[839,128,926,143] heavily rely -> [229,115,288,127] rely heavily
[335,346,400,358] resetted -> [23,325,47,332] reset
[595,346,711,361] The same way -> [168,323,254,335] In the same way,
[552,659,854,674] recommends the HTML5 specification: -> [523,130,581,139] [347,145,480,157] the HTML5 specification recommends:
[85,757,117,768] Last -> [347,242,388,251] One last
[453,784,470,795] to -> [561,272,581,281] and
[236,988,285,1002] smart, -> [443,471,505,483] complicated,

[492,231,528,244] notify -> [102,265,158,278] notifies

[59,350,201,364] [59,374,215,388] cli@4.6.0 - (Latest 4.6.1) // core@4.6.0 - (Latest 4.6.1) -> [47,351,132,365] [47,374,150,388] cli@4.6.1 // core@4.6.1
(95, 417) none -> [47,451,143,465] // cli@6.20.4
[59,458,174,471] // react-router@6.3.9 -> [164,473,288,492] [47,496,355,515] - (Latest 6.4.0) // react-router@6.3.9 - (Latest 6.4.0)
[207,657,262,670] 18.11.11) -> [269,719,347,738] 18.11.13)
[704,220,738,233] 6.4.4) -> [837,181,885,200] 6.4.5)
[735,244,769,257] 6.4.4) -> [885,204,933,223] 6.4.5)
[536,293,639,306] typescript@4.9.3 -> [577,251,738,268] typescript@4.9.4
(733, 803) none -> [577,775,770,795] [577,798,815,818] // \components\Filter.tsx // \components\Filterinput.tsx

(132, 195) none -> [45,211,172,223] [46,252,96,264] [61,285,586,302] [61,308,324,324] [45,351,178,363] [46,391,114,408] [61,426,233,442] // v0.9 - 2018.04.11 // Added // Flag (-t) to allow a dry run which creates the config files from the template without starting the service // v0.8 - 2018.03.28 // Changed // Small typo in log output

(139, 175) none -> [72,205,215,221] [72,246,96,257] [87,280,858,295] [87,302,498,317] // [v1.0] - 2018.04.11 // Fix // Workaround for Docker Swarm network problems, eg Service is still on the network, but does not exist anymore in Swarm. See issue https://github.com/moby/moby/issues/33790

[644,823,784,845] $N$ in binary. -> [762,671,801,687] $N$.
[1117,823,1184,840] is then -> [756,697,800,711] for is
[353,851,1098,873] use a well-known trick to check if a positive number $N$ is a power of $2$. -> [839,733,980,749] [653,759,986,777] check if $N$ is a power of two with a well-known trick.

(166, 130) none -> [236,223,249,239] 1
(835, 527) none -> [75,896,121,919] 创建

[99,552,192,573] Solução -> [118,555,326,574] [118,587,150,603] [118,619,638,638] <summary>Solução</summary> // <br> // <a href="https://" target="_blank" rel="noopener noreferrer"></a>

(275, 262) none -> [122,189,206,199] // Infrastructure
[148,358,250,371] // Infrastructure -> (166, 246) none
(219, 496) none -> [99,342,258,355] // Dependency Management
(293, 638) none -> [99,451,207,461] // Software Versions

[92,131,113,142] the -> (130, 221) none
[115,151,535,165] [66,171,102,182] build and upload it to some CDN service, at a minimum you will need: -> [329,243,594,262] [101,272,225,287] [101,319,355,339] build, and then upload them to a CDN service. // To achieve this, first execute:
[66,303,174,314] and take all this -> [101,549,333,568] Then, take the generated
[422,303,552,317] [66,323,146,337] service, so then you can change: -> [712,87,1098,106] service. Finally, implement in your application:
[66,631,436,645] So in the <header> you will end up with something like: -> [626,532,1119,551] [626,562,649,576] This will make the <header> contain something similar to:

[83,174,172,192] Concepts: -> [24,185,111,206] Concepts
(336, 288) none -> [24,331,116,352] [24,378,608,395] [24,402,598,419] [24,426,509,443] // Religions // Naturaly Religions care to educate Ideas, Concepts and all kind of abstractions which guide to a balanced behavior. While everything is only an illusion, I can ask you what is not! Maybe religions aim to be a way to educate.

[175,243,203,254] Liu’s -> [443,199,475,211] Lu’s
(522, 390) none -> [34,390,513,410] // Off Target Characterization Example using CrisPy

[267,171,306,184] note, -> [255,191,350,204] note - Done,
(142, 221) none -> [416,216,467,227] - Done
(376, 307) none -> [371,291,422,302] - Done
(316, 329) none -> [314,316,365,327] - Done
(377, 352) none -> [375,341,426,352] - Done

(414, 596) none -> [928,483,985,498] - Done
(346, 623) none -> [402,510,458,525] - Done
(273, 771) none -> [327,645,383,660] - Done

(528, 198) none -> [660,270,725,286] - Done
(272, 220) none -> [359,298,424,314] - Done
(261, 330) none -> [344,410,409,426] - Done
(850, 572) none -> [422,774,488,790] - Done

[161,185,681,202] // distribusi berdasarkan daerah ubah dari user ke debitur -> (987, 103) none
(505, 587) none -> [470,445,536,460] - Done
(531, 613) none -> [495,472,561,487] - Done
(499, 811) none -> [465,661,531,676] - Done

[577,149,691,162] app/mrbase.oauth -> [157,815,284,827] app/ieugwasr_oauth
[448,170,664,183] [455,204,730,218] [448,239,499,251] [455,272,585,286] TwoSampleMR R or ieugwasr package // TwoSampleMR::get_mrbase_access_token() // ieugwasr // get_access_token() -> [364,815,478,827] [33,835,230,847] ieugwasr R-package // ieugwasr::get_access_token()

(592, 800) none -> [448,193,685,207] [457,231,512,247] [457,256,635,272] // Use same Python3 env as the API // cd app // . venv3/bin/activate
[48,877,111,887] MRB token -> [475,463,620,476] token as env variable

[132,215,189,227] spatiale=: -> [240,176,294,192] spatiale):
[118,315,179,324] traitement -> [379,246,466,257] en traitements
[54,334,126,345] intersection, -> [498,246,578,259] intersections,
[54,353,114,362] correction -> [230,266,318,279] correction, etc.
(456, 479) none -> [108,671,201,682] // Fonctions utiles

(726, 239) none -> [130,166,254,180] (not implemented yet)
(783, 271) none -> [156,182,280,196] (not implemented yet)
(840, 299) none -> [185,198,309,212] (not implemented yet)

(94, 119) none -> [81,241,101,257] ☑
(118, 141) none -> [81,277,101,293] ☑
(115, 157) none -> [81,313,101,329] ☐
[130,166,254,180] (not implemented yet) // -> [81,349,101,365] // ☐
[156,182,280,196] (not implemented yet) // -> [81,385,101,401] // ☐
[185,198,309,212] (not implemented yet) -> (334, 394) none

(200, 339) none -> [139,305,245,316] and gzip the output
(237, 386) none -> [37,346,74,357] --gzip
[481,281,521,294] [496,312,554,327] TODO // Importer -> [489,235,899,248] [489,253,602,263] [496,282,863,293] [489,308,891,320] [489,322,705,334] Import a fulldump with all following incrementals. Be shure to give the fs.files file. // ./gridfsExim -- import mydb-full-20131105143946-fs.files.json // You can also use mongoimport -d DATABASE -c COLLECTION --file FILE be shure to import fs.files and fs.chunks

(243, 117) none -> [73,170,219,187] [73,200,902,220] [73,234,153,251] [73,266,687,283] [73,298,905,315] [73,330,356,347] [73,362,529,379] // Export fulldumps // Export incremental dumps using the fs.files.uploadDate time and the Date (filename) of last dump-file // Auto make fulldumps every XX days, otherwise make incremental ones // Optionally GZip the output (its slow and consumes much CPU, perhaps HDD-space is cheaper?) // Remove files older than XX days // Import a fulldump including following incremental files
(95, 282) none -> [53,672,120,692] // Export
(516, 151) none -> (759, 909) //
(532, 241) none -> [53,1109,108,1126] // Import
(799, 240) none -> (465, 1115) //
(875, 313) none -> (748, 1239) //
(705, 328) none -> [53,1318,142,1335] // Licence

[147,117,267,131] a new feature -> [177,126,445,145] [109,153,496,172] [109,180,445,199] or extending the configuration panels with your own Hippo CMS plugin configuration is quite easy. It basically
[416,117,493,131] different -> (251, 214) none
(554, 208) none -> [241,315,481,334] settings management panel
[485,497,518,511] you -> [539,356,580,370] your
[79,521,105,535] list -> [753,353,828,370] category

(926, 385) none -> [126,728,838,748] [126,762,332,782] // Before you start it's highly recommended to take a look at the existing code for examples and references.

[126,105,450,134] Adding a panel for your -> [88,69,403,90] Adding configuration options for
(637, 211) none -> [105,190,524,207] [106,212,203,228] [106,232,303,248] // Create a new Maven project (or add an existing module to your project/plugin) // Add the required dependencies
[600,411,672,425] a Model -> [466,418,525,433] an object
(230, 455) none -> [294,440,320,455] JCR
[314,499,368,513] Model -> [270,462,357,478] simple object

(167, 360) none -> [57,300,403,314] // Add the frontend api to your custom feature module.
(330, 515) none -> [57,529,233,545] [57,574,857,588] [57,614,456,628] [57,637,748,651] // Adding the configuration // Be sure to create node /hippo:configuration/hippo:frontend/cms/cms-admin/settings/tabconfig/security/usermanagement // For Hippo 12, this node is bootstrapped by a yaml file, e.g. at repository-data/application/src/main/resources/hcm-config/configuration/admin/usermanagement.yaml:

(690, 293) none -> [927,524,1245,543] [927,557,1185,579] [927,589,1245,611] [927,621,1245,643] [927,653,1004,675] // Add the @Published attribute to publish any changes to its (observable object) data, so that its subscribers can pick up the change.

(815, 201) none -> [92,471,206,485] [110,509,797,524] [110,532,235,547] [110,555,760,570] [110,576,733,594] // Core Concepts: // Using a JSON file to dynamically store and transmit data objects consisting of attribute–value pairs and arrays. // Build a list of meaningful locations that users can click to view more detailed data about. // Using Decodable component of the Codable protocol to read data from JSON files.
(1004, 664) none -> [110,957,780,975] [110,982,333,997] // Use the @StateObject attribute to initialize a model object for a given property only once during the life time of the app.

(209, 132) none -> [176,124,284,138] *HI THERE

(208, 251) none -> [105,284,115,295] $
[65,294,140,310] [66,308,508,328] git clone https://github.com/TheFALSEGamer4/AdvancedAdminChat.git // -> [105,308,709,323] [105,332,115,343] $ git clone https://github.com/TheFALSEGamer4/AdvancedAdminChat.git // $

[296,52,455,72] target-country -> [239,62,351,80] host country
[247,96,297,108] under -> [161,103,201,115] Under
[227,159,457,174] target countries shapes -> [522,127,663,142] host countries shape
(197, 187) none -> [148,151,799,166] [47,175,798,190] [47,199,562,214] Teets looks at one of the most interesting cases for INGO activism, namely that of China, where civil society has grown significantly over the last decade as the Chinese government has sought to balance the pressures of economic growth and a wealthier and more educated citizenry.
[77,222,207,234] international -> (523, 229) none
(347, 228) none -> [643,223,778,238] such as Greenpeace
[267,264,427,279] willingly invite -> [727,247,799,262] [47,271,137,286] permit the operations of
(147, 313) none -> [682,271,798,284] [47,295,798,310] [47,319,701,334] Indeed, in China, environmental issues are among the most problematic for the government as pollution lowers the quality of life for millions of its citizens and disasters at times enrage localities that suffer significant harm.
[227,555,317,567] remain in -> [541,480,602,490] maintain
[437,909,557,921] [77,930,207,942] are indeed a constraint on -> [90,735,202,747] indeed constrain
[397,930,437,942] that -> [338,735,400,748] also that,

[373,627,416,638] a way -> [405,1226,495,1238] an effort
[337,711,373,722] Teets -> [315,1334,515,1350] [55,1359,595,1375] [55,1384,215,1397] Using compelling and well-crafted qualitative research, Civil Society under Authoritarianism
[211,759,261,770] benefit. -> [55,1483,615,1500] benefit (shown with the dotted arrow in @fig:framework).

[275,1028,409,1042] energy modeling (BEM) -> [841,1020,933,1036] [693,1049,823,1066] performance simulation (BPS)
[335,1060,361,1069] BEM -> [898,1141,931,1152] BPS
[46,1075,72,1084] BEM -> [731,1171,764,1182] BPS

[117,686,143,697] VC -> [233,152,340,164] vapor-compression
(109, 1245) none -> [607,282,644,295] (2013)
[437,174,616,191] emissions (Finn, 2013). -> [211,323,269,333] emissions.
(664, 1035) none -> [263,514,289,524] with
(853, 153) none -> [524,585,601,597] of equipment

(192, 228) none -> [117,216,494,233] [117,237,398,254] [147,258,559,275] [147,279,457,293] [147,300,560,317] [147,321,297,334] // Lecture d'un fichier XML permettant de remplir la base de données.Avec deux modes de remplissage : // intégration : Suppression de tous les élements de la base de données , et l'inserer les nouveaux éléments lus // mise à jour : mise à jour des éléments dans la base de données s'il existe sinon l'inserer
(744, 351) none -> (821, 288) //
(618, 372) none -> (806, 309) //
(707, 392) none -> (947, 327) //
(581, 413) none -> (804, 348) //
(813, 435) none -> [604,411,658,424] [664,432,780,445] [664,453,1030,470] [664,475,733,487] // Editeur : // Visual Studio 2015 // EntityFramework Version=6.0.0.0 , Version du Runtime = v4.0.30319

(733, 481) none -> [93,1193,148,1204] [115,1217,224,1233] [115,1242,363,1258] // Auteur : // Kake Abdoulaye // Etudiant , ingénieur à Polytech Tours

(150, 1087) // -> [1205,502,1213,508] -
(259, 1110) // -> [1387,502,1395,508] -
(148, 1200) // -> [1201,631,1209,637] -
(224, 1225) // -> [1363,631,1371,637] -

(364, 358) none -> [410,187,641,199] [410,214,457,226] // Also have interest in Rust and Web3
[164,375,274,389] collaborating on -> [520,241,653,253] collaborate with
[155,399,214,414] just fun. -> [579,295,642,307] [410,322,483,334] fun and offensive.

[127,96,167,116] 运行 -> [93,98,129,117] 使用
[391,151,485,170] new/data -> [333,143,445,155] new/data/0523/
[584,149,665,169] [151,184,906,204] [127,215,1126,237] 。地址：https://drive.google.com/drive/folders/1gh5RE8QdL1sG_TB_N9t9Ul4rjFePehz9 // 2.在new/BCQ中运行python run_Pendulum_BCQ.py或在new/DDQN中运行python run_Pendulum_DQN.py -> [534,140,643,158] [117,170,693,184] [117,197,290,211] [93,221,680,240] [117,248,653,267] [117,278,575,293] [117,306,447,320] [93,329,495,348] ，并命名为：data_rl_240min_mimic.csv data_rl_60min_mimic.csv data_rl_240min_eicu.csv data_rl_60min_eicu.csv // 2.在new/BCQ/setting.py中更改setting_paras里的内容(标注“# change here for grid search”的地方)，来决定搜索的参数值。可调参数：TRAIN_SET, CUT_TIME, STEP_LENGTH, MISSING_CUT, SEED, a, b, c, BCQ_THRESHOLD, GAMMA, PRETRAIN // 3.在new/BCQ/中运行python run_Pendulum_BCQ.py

□ □ □ □

*To do*:
Which lines above run from the one containing "(95, 417) none" down to the one containing "[536,293,639,306] typescript@4.9.3 ->"? Repeat exactly those, both ends included, and nothing else.

*Your response*:
(95, 417) none -> [47,451,143,465] // cli@6.20.4
[59,458,174,471] // react-router@6.3.9 -> [164,473,288,492] [47,496,355,515] - (Latest 6.4.0) // react-router@6.3.9 - (Latest 6.4.0)
[207,657,262,670] 18.11.11) -> [269,719,347,738] 18.11.13)
[704,220,738,233] 6.4.4) -> [837,181,885,200] 6.4.5)
[735,244,769,257] 6.4.4) -> [885,204,933,223] 6.4.5)
[536,293,639,306] typescript@4.9.3 -> [577,251,738,268] typescript@4.9.4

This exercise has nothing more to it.